Even so, these figures show that more than half the US population is still opting out of the shot this season, which the CDC recommends for anyone over the age of 6 months, excepting immunocompromised individuals and people with egg allergies. If you’re in that 50 percent, there’s probably a pretty small chance that you self-identify as an anti-vaxxer, or as a serious threat to anyone’s health save your own. But the World Health Organization would disagree with your assessment. Last week, the international public health authority named vaccine hesitancy, defined as a “reluctance or refusal” to vaccinate even when vaccines are available, as one of the top ten health threats of 2019. Also on the list is a global influenza pandemic, which the WHO described as an inevitability. “The only thing we don’t know is when it will hit and how severe it will be,” the report’s authors noted.
Influenza pandemics have been recorded for at least five centuries, averaging about 40 years between global outbreaks. This year marks the 100th anniversary of the worst of these. Between 1918 and 1919 the Spanish flu wiped between 50 and 100 million people off the face of the Earth—the deadliest event in human history. And while myriad scientific advances since then have improved the care doctors can provide to infected patients, the ability to predict influenza pandemics remains no better today than it was 100 years ago.

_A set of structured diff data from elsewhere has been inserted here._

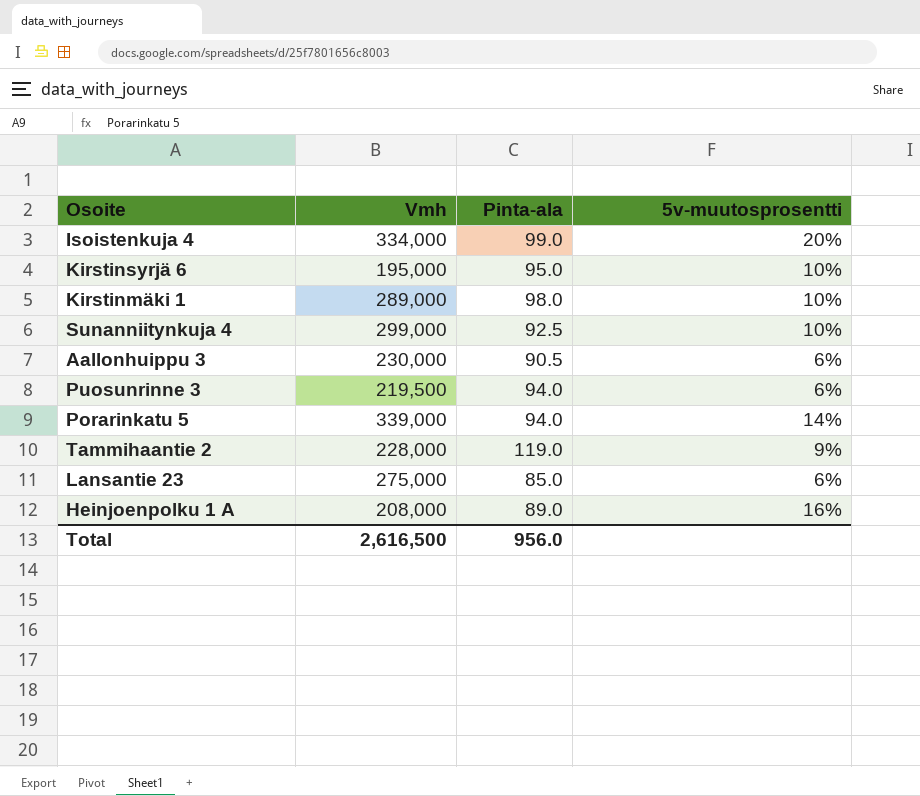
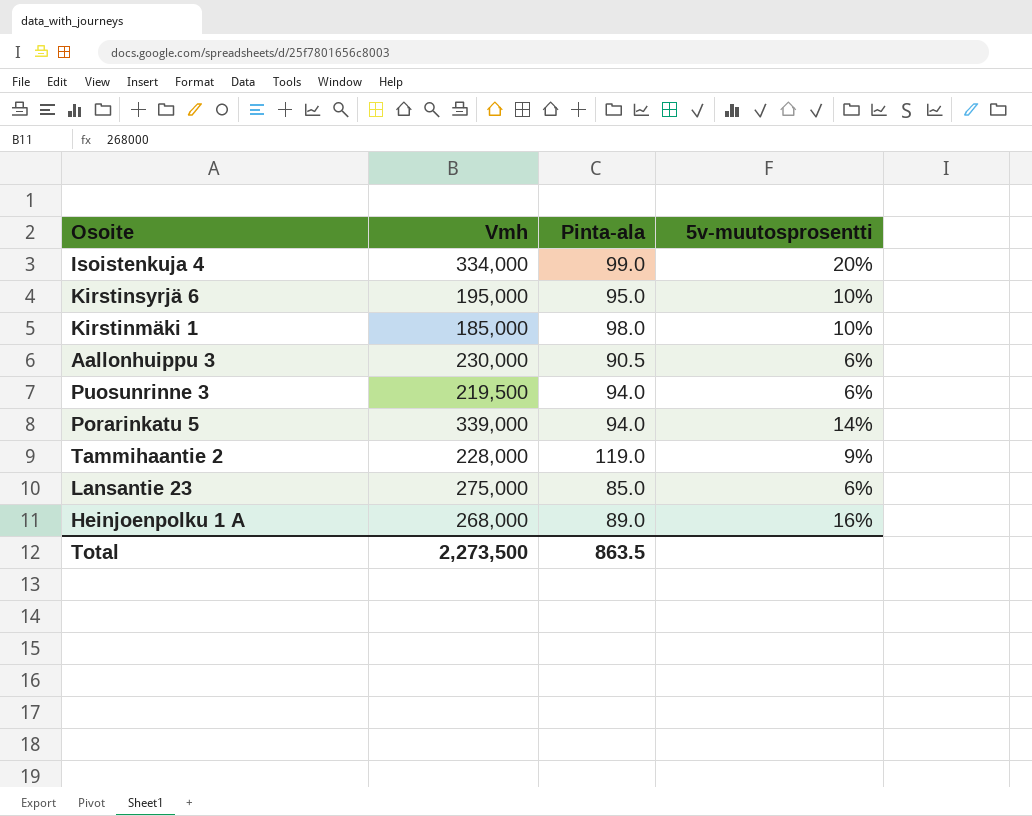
row Sunanniitynkuja 4: 299,000 | 92.5 | 10% -> none
Kirstinmäki 1 | Vmh: 289,000 -> 185,000
Heinjoenpolku 1 A | Vmh: 208,000 -> 268,000
Total | Vmh: 2,616,500 -> 2,273,500
Total | Pinta-ala: 956.0 -> 863.5

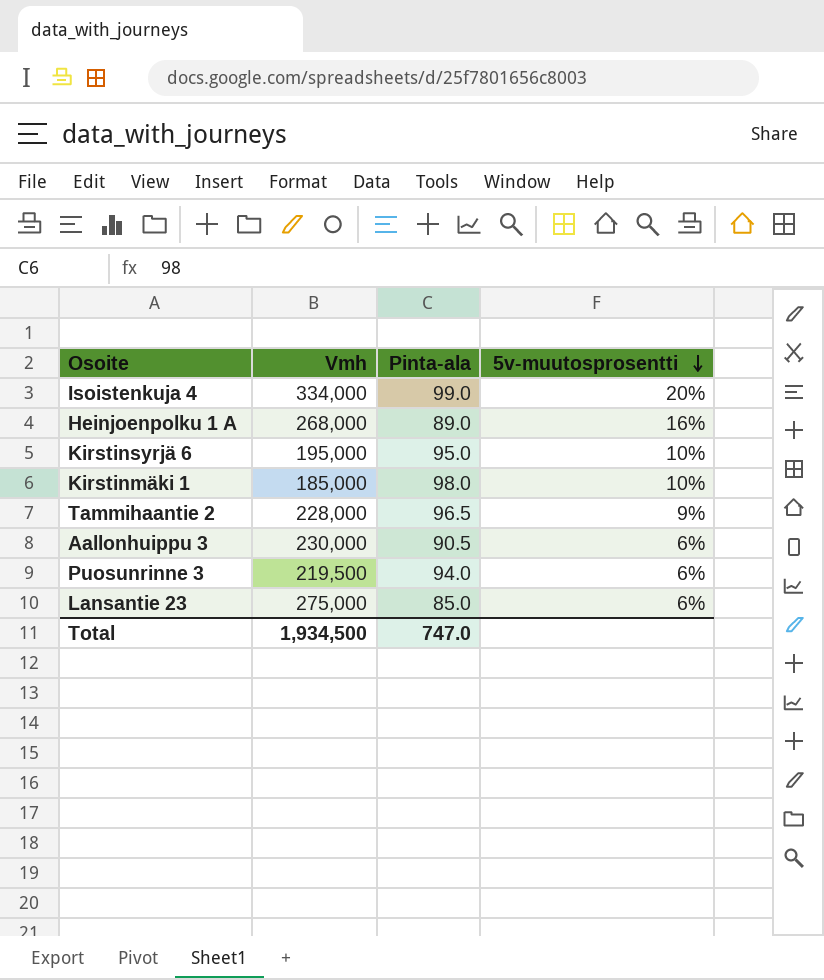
row order: none -> 5v-muutosprosentti descending
row Porarinkatu 5: 339,000 | 94.0 | 14% -> none
Tammihaantie 2 | Pinta-ala: 119.0 -> 96.5
Total | Vmh: 2,273,500 -> 1,934,500
Total | Pinta-ala: 863.5 -> 747.0

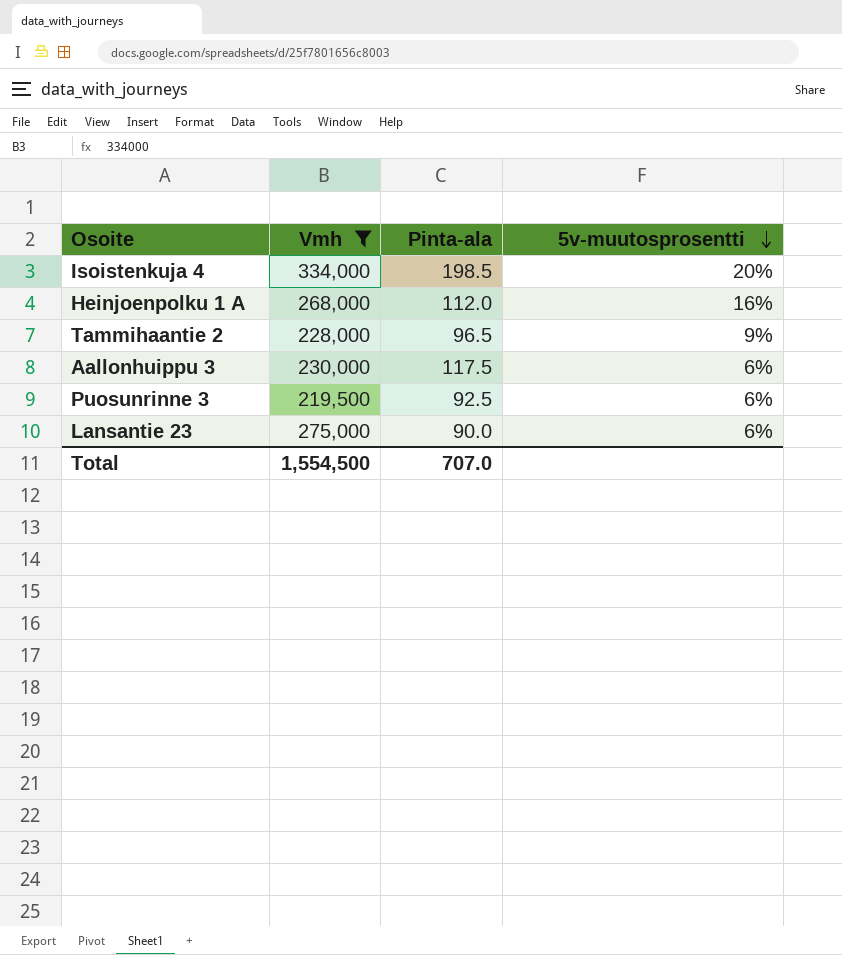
filter: none -> Vmh >= 219,500
Isoistenkuja 4 | Pinta-ala: 99.0 -> 198.5
Heinjoenpolku 1 A | Pinta-ala: 89.0 -> 112.0
Aallonhuippu 3 | Pinta-ala: 90.5 -> 117.5
Puosunrinne 3 | Pinta-ala: 94.0 -> 92.5
Lansantie 23 | Pinta-ala: 85.0 -> 90.0
Total | Vmh: 1,934,500 -> 1,554,500
Total | Pinta-ala: 747.0 -> 707.0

Which is why getting a flu shot at the start of every season, however imperfect it might be, is still the first and best line of defense of both the public’s health and your own. “There’s a numbing effect with flu season because it happens every single year,” says Zahn. “But it’s worth reminding ourselves that every year millions of people get sick and thousands die. Increasing vaccination coverage by even just a few points would save an awful lot of lives.” The dream of developing a “universal flu vaccine,” that could be given just once or twice across someone’s lifetime, is inching closer to reality. As are plans for global disease surveillance networks that could serve up early warnings of a the next influenza pandemic. But in the meantime, just go get a shot. Because you never know when the big one’s going to hit.